When the train appeared a ripple of excitement ran down the platform.

Though there were not many people there, I stood well back from them so that he could easily spot me. I was calm, I believe. Only it seemed to me that everything was happening very slowly-the train drew slowly alongside the platform, and the first passengers slowly stepped down and came towards me ever so slowly. They came and came, but there was no sign of Sanya, and my heart sank. He had not arrived.

"Katya!"

I turned and saw him standing by the first carriage. I ran to him, feeling everything within me quivering with excitement and happiness.

We, too, walked very slowly down the platform, stopping every minute to look at each other. I don't remember what we talked about those first few minutes. Sanya was asking me hurried questions and I was answering almost without hearing myself.

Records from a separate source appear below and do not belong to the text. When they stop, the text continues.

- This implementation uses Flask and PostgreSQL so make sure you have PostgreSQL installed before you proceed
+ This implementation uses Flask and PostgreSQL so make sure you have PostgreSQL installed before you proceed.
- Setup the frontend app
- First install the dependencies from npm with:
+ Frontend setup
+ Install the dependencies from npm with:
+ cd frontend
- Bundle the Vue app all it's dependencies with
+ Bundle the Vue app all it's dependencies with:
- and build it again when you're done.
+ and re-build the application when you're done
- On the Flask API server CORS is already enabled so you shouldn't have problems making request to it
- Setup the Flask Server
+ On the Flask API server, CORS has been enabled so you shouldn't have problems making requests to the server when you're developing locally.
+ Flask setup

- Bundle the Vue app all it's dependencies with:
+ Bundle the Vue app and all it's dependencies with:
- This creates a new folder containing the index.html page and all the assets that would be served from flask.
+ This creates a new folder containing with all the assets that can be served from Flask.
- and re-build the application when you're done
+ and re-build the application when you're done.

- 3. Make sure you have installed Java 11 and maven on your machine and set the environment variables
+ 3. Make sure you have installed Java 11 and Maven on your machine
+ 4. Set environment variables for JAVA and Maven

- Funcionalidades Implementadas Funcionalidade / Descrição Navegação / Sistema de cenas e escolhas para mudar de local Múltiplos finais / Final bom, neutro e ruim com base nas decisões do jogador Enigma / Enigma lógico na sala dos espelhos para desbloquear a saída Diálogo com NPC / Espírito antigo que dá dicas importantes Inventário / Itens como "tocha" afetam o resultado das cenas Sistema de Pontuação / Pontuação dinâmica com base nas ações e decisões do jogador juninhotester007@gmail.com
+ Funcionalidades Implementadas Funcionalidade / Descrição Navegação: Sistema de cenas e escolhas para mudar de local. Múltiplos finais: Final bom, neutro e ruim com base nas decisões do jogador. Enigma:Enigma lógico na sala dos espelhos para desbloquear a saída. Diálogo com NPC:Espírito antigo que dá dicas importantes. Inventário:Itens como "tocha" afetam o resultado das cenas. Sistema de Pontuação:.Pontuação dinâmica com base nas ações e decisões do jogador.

We went to Astoria, as Sanya said it was more convenient for him to stay at a hotel, and from there we phoned Pyotr. He let out a wild whoop when I told him that Sanya was standing beside me and trying to snatch the receiver out of my hand. They roared at each other disjointedly: "Hey! How goes it, old chap, eh?" In the end they came to an understanding-Sanya was to go to the clinic and together they would try to get in to see Sasha. "And me?" Sanya took me in his arms.

"From now on, where I go, you go!" he said. "And that's that!" They did not let us see Sasha, of course, but he sent her a note and received her reply, begging us to keep Pyotr from going on the rampage.

Sanya had to go to the Arctic Institute, and I accompanied him there, not only because I wanted to be with him, but because it was time, after all, that we discussed the business that had brought us both to Leningrad.